▸ Goal of the exercise:
Lines before the one containing "4. Build optimization" are not wanted. Transcribe that line and all after it exactly, to the end of the entries.

(Difference listings)
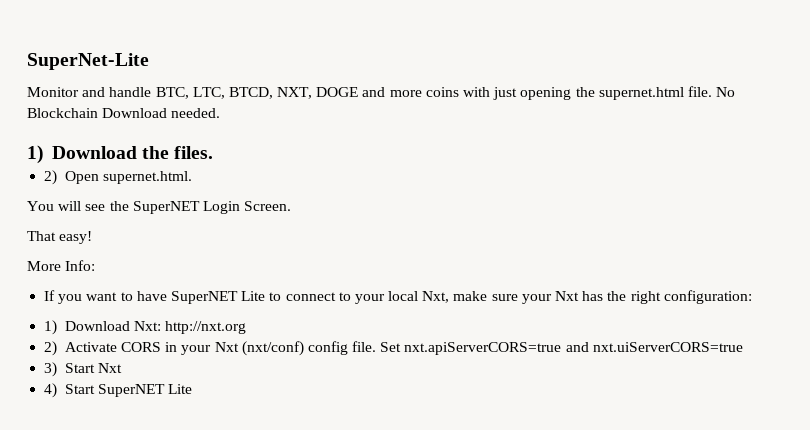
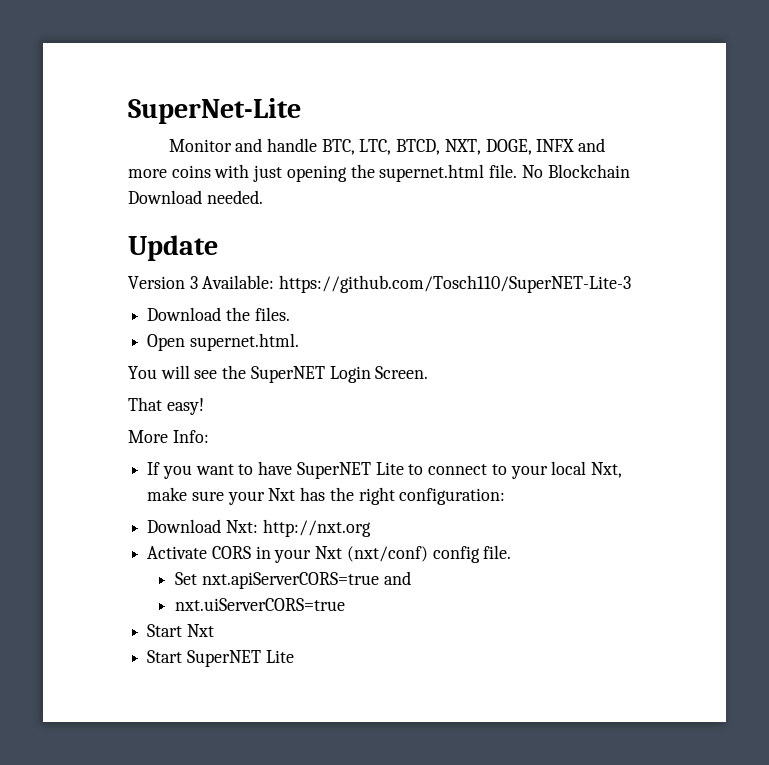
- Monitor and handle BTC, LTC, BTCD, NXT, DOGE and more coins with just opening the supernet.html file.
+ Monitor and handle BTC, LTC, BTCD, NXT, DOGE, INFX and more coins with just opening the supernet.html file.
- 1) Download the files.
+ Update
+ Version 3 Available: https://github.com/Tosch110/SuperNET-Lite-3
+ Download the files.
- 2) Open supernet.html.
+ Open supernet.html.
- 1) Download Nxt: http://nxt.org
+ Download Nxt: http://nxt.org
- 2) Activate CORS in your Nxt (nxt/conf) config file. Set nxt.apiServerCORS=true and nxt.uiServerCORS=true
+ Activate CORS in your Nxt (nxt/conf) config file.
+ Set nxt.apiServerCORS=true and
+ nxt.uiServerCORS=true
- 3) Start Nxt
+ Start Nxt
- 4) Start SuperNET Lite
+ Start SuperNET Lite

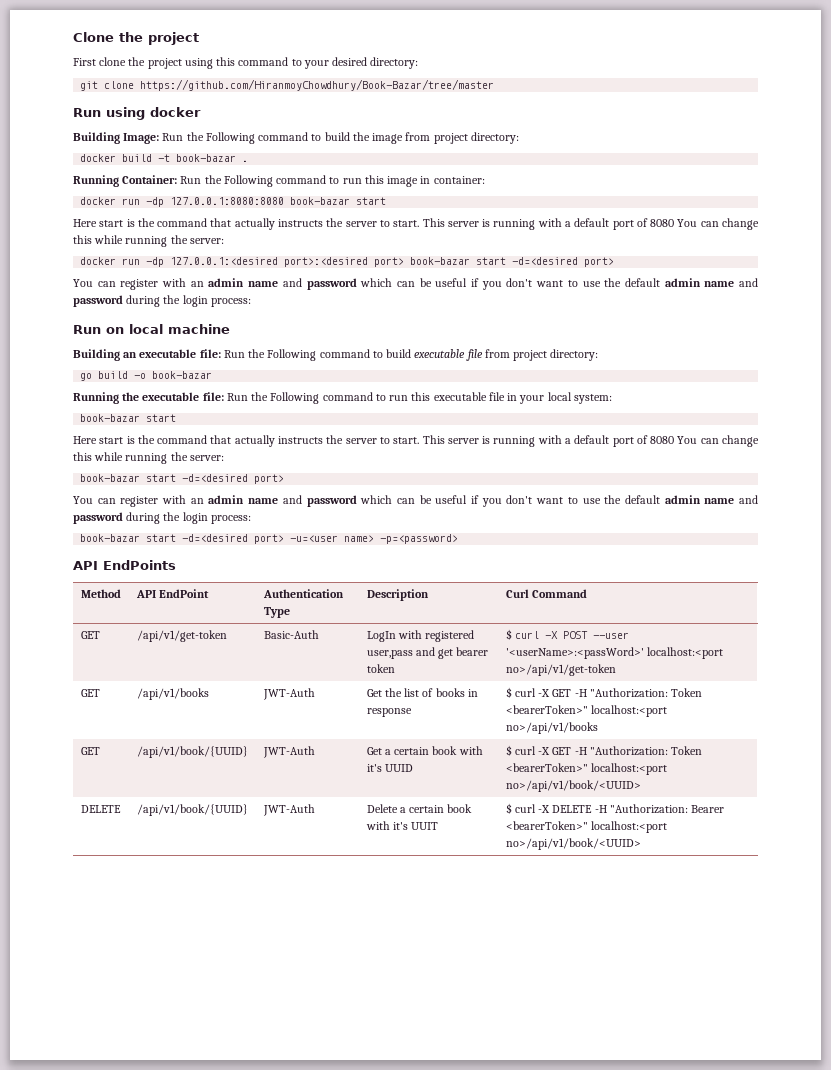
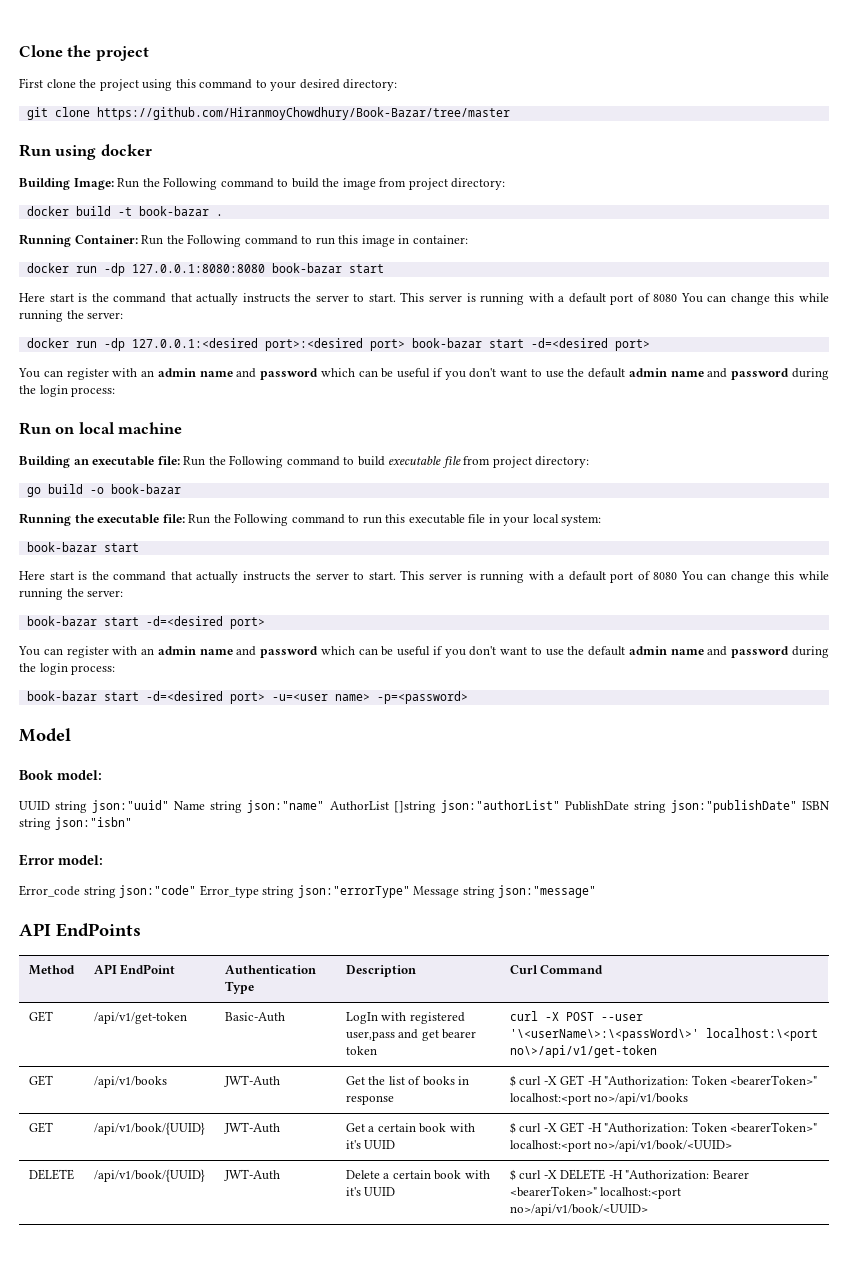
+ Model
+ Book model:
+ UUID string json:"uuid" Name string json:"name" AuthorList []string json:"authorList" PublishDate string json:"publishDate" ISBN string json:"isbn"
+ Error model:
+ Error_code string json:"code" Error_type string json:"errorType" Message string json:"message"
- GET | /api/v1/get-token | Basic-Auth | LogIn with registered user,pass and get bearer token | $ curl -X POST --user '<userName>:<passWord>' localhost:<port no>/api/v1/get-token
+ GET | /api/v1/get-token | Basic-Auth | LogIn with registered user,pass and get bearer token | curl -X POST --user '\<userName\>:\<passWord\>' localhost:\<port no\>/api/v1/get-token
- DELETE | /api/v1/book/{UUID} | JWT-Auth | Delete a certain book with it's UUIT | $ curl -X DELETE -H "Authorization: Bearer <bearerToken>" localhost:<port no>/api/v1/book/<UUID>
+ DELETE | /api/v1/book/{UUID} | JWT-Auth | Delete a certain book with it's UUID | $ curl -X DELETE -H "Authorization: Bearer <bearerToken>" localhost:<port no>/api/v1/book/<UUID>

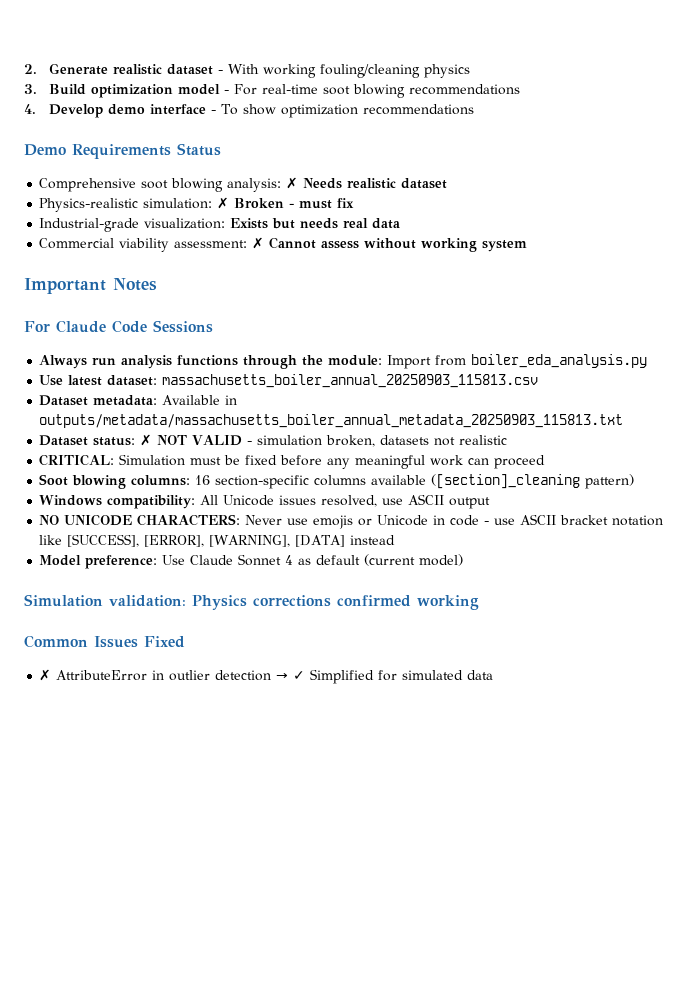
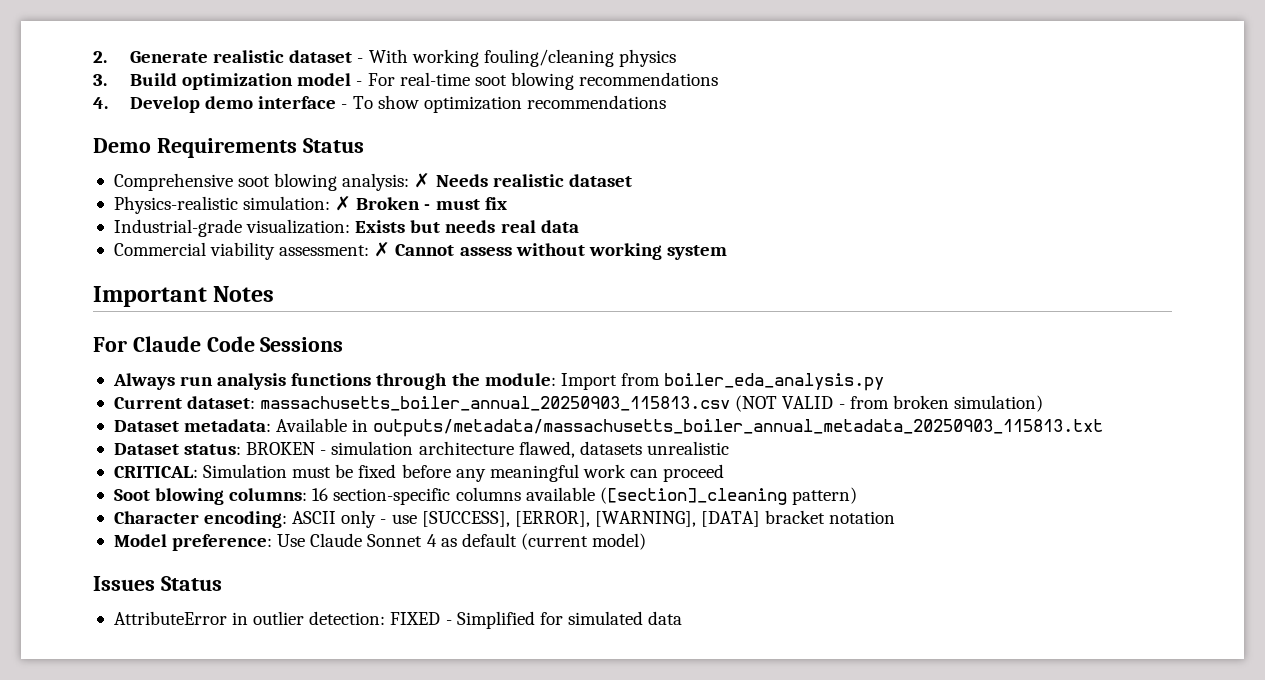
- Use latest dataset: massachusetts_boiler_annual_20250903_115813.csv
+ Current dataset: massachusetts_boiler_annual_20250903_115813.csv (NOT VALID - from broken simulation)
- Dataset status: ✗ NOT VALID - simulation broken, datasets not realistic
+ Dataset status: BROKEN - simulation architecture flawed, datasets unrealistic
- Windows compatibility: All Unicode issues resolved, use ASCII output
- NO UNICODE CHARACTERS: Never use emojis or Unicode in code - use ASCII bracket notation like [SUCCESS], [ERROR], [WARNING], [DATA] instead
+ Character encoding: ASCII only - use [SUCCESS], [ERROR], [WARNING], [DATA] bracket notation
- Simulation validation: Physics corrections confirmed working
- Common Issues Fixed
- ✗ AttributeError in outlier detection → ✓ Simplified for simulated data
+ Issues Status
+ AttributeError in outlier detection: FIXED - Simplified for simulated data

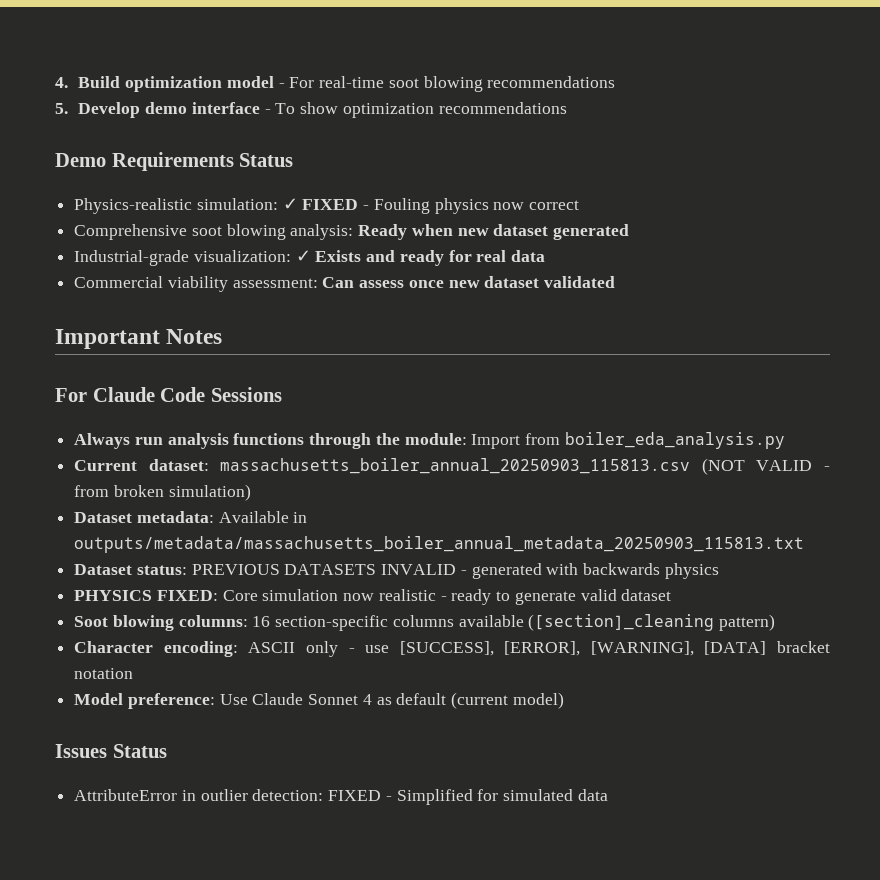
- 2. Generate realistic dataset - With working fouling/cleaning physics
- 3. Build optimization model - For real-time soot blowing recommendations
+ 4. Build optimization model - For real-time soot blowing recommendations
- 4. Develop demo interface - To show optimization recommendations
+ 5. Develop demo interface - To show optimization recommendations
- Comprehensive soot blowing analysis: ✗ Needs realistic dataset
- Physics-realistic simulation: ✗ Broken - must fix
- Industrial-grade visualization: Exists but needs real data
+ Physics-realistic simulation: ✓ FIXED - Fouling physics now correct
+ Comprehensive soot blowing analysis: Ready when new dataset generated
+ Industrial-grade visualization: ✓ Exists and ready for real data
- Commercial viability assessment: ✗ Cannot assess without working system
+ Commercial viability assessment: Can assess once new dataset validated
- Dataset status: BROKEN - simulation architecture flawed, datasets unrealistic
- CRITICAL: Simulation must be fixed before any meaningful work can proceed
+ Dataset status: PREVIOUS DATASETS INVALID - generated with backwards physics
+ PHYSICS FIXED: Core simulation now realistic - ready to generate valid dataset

▸ Task answer:
+ 4. Build optimization model - For real-time soot blowing recommendations
- 4. Develop demo interface - To show optimization recommendations
+ 5. Develop demo interface - To show optimization recommendations
- Comprehensive soot blowing analysis: ✗ Needs realistic dataset
- Physics-realistic simulation: ✗ Broken - must fix
- Industrial-grade visualization: Exists but needs real data
+ Physics-realistic simulation: ✓ FIXED - Fouling physics now correct
+ Comprehensive soot blowing analysis: Ready when new dataset generated
+ Industrial-grade visualization: ✓ Exists and ready for real data
- Commercial viability assessment: ✗ Cannot assess without working system
+ Commercial viability assessment: Can assess once new dataset validated
- Dataset status: BROKEN - simulation architecture flawed, datasets unrealistic
- CRITICAL: Simulation must be fixed before any meaningful work can proceed
+ Dataset status: PREVIOUS DATASETS INVALID - generated with backwards physics
+ PHYSICS FIXED: Core simulation now realistic - ready to generate valid dataset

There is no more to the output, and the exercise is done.